Re: [PATCHSET for-4.13] cgroup: implement cgroup2 thread mode, v2

From: Peter Zijlstra
Date: Mon Jul 10 2017 - 04:32:24 EST

On Fri, Jun 30, 2017 at 09:23:24AM -0400, Tejun Heo wrote:
> On Tue, Jun 27, 2017 at 09:01:43AM +0200, Peter Zijlstra wrote:
> > On Mon, Jun 12, 2017 at 05:27:53PM -0400, Tejun Heo wrote:

> > IIRC the problem with the 'threaded' marker is that it doesn't clearly
> > capture what a resource domain is.
> >
> > That is, assuming that a thread root is always a resource domain, we get
> > the following problem:
> >
> > If we set 'threaded' on the root group in order to create a thread
> > (sub)group. If we then want to create another domain group, we'd have to
> > clear 'threaded' on that.
> >
> > R (t=1)
> > / \
> > (t=1) T D (t=0)
> >
> > So far so good. However, now we want to create another thread group
> > under our domain group D, so we have to set its 'threaded' marker again:
> >
> > R (t=1)
> > / \
> > (t=1) T D (t=1)
> > /
> > T (t=1)
> >
> > And we can no longer identify D as a resource domain. If OTOH we mark
> > 'domain' we get:
> >
> > R (d=1)
> > / \
> > (d=0) T D (d=1)
> > /
> > T (d=0)
> >
> > Which clearly identifies the domains and the thread only groups.
> So, the difference between the two interfaces is that the one I
> proposed is marking the thread root which makes all its descendants
> threaded while the above is marking each individual cgroup as being
> whether a resource domain or threaded.

You start by marking the thread root, but then continue to mark all
'threaded' (including root). This then leads to the problem described
above where you cannot (easily) (re)discover what the actual root is.

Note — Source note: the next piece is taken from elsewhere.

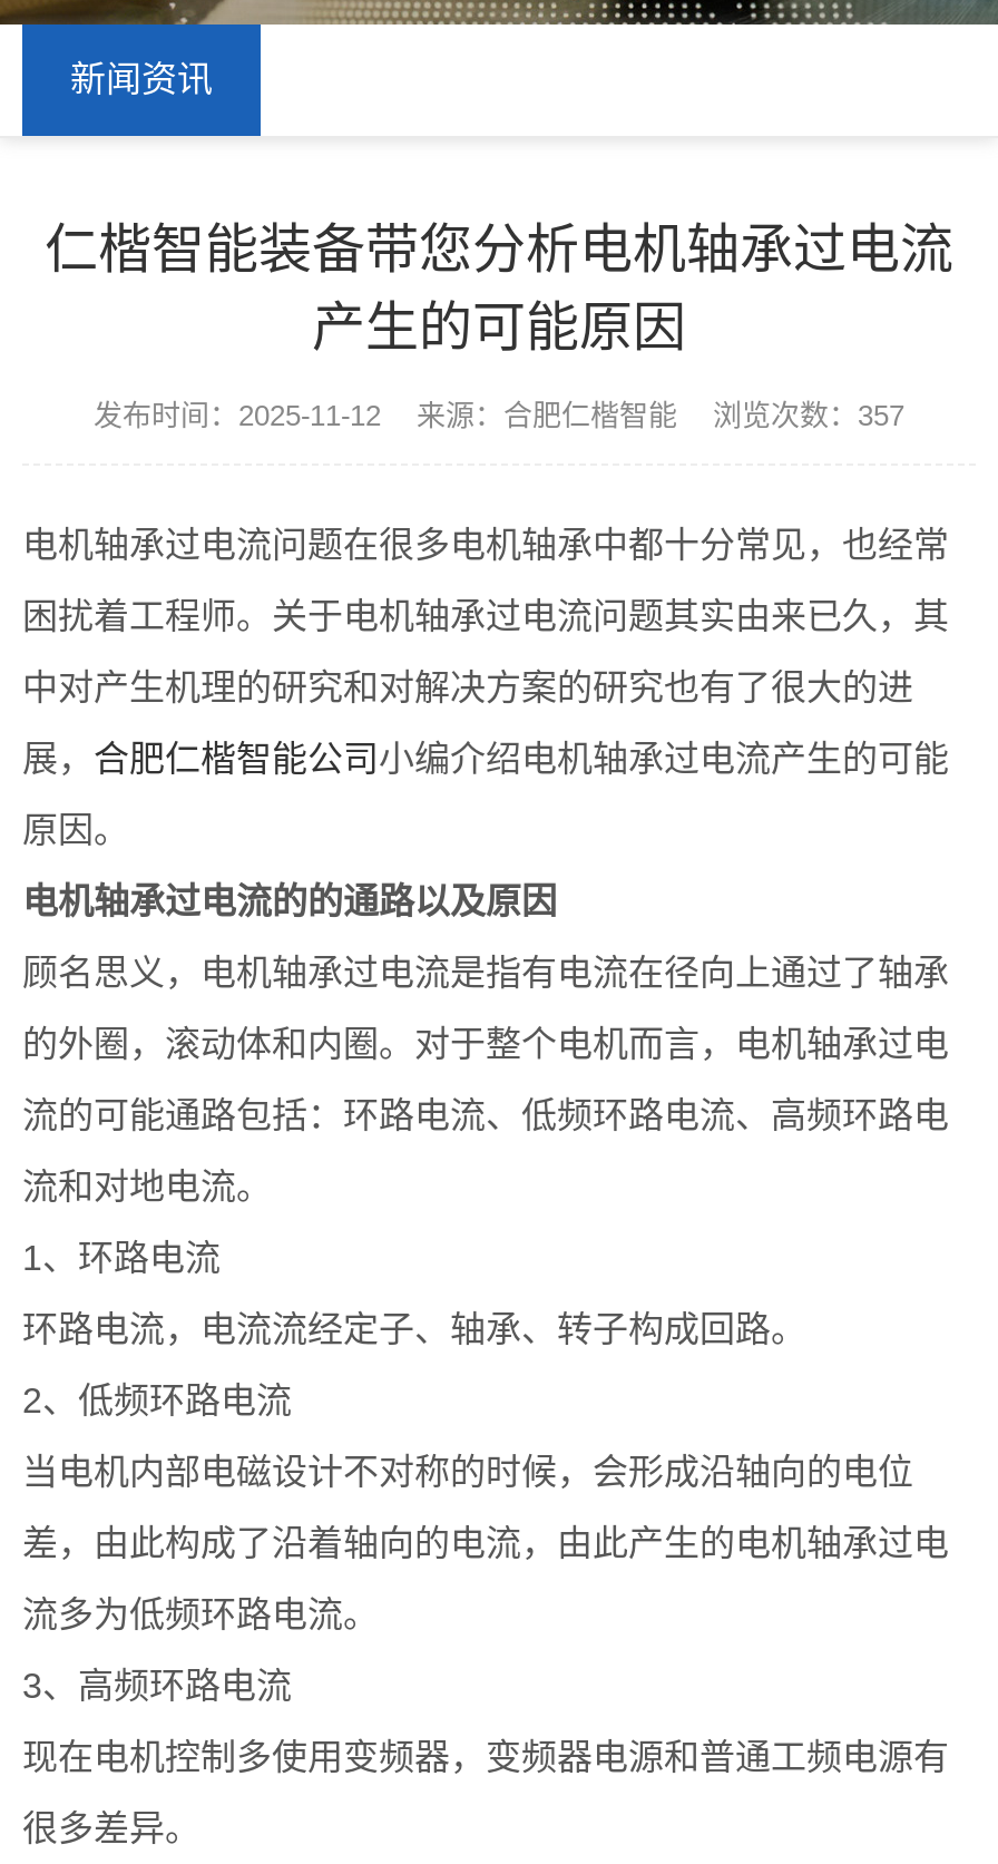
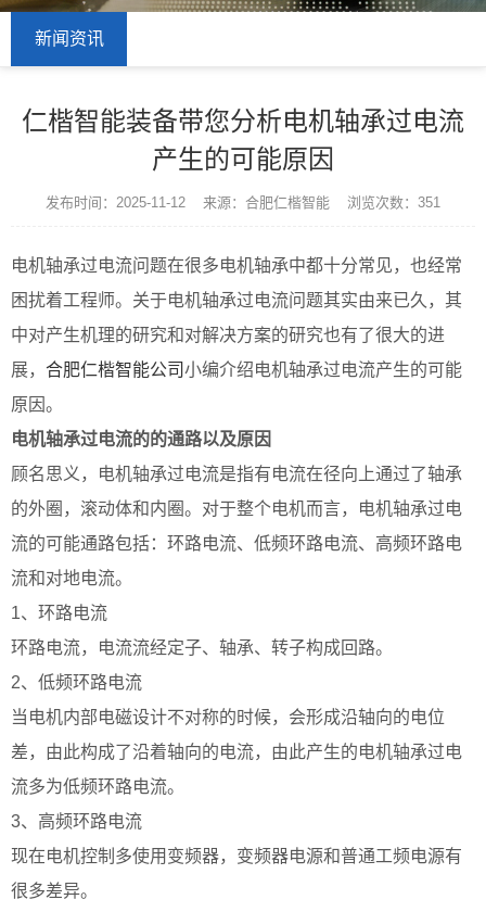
[94,399,904,432] 发布时间：2025-11-12 来源：合肥仁楷智能 浏览次数：357 -> [46,194,440,211] 发布时间：2025-11-12 来源：合肥仁楷智能 浏览次数：351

My proposal differs in that we retain a clear difference between
resource domain / root and threaded (sub)trees.

> > Your objections to doing this were representing the resource controllers
> > in the intermediate thread-only groups like:
> >
> > R
> > \
> > T -- what to do with eg. memcg here?
> > \
> > D
> > \
> > T
> And that's a perfectly valid point and as you pointed out the downside
> of marking each node separately is that the interface would allow
> configurations which aren't supported (at least for now) and that
> there's just more to configure - the user has to set the mode on each
> node after creation which is just the natural cost of being able to
> express more.

I'm not sure my proposal results in _more_ configuration per-se. Yes
there are some differences, but they go both ways, with the threaded tag
its easier to create multiple threaded subgroups, but with the domain
tag its easier to create multiple domain subgroups.

And I think the bias for the domain tag -- easier to create more domains
-- is the right one. The whole threaded thing is fairly special purpose.

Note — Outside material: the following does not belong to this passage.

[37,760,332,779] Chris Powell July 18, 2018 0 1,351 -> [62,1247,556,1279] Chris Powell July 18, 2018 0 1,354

In any case; I'm fine with initially not supporting domains nested under
thread groups -- although I do think there's valid use-cases for doing

> > I suggested having all resource controllers represented with a soft-link
> > back into the (thread-root) resource domain. But you were not convinced
> > and worried people were going to be confused.
> There's more to it than just confusion because resource interface
> files belong to the parent cgroup rather than the cgroup which hosts
> the files. This becomes clear when thinking about which files a
> container should be granted write access to when delegating a cgroup
> subtree to it. I'm sure we can get around it some way but we need to
> be careful here.

I would suggest having all the back-links be RO. That way you can never
grant write permission, can never actually change things that don't make
'sense', but get a really good clue where you need to go.

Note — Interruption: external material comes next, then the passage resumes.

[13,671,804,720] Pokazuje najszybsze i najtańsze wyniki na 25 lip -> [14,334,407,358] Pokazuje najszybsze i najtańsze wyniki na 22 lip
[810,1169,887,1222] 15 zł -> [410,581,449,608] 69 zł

> > By having both in nice units, its both conceptually clear that they're
> > the same kind of weight and easier to match weights.

> But, it doesn't have to be this or that. We can easily support both
> units by simply allowing, say, "-5n" to be written to cpu.weight file
> and interpret that as the nice value and exposing the closest nice
> value in the cpu.stat file.
> Does that sound workable?

Not sure; reading the value would become somewhat awkward I suppose. But
maybe we can simply do two files, whichever is written to last takes
precedence. And when a !nice weight is written, the nice file returns
-EINVAL or something.

Not particularly pretty though...